Некоторая наивность общественной позиции Белова, таким образом, снова отсылает нас к Толстому, понимание мысли которого требует решительно отбросить все усредненные толкования и сосредоточиться исключительно на личном, целостном высказывании писателя. В случае Белова, правда, такого высказывания, как правило, не случается. Белов слишком втянут в размеченную систему координат, он следует прописанным идеологемам и не добирается до
своегослова в публицистике. Поэтому и наивность Белова чаще всего оборачивается банальностью, она не приводит нас к последнему пределу, не высвечивают истину в своей непосредственности, как это часто происходит у Льва Толстого.Нет ничего странного, что на позднем этапе Белов возвращается к
советскому. Это не столько возвращение к той идеологии, за пределы которой на какой-то момент ему удалось вырваться, сколько утверждение народной традиции, парадоксальным образом нашедшей свое последнее прибежище в этой идеологии. Пусть криво, трагично и несовершенно, но русский мир сохранял хотя бы свои очертания в рамках советской культуры. Взаимодействие русского и советского, с одной стороны, всегда носило очень конфликтный характер. С другой — советская идея подменила собой имперскую и выполняла ее функции.
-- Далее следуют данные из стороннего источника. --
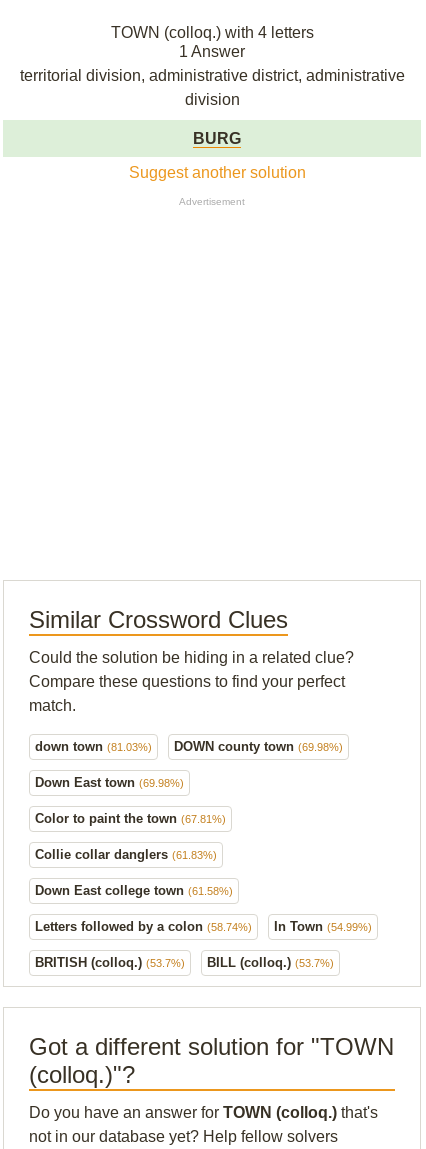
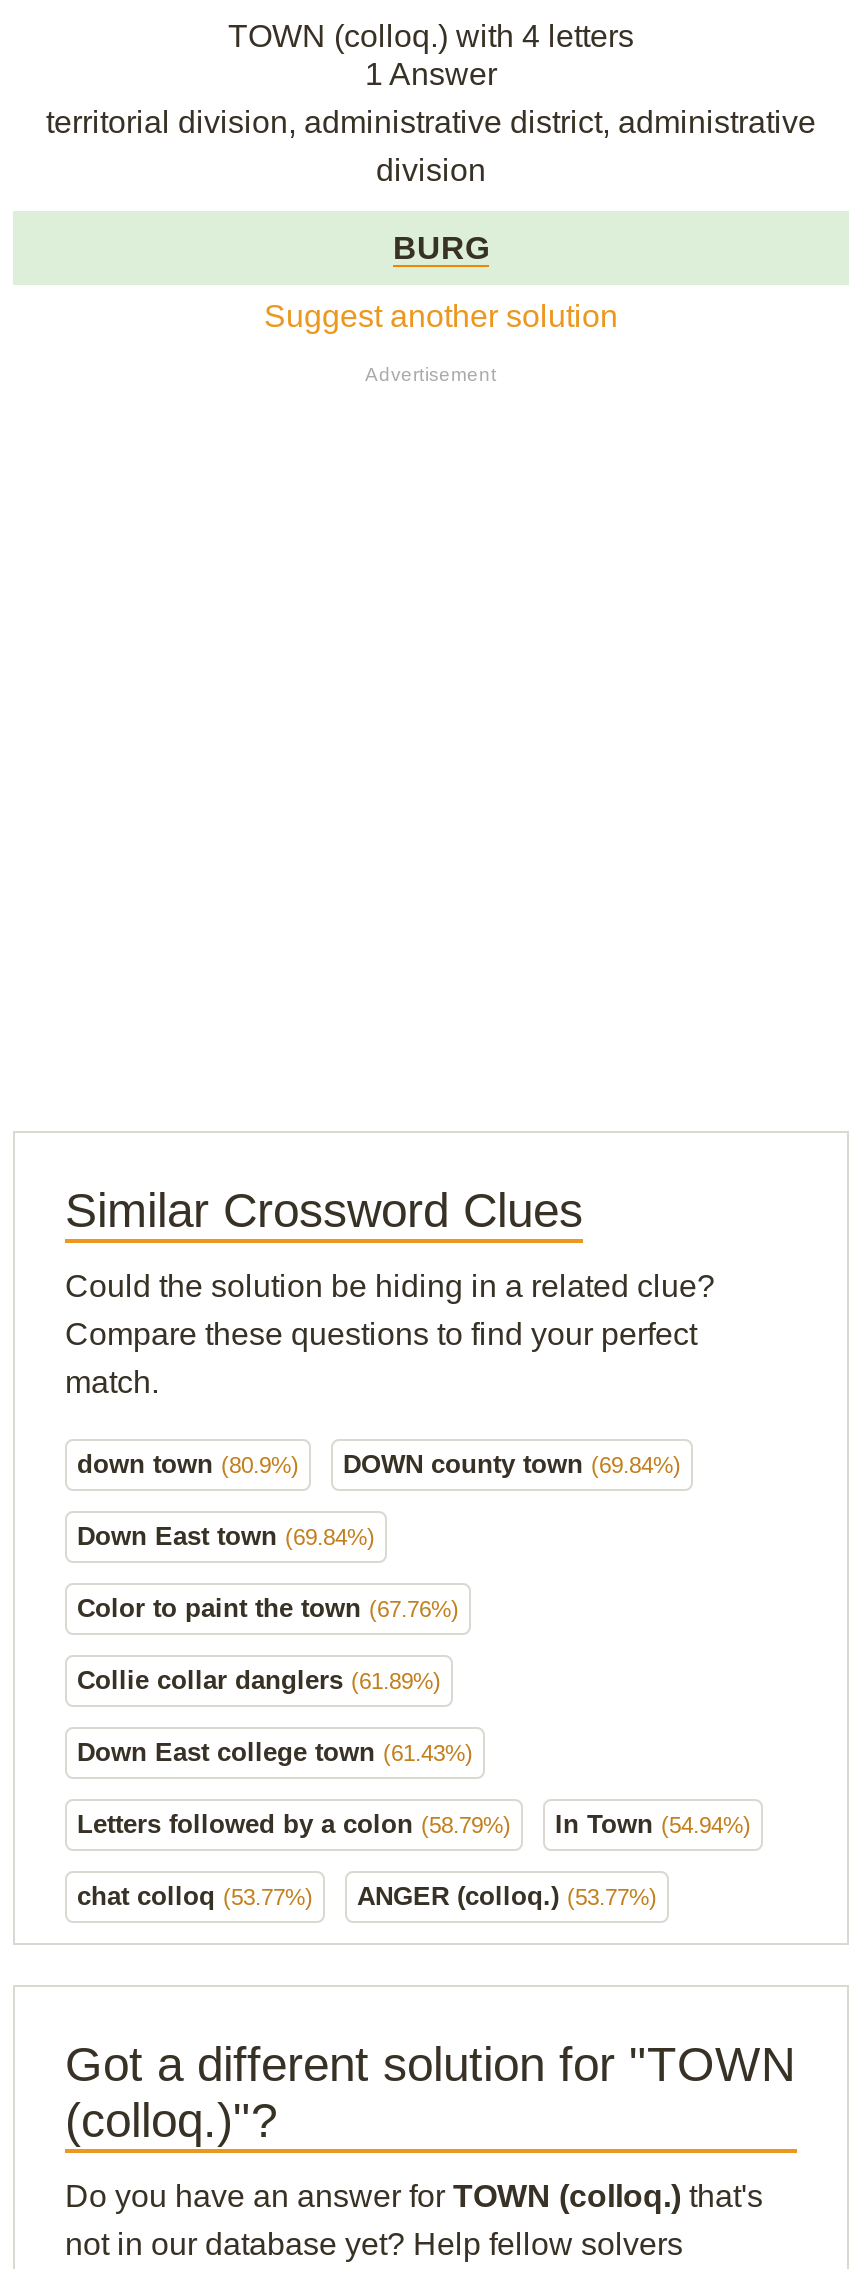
- down town (81.03%)
- DOWN county town (69.98%)
+ down town (80.9%)
+ DOWN county town (69.84%)

- Down East town (69.98%)
+ Down East town (69.84%)

- Color to paint the town (67.81%)
+ Color to paint the town (67.76%)

- Collie collar danglers (61.83%)
+ Collie collar danglers (61.89%)

- Down East college town (61.58%)
+ Down East college town (61.43%)

- Letters followed by a colon (58.74%)
- In Town (54.99%)
+ Letters followed by a colon (58.79%)
+ In Town (54.94%)

- BRITISH (colloq.) (53.7%)
- BILL (colloq.) (53.7%)
+ chat colloq (53.77%)
+ ANGER (colloq.) (53.77%)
Она раздвигала мир для всего «русского», и во многом именно через нее это «русское» входило в мировую историю, обретало универсальный характер. Думается, что Белов это понимал и выступал не столько за советское, сколько за тот мифический град Китеж, бледное подобие которого нашло себе пристанище в советской системе. Либерализация, шедшая на смену умиравшему строю, пренебрегла национальным и в своей сердцевине содержала тот вечный Разлад, который Белов всегда пытался преодолеть своим творчеством. Поэтому с ней Белову было точно не по пути. Однако его добровольное смещение в сторону идеологии не могло пройти даром. В конце концов творческий путь Белова замкнулся: когда-то писателю удалось уйти от унылого партийного очерка к «Привычному делу» — произведению и яркому и самобытному, но на позднем этапе он вновь вернулся к стилистике советской газеты.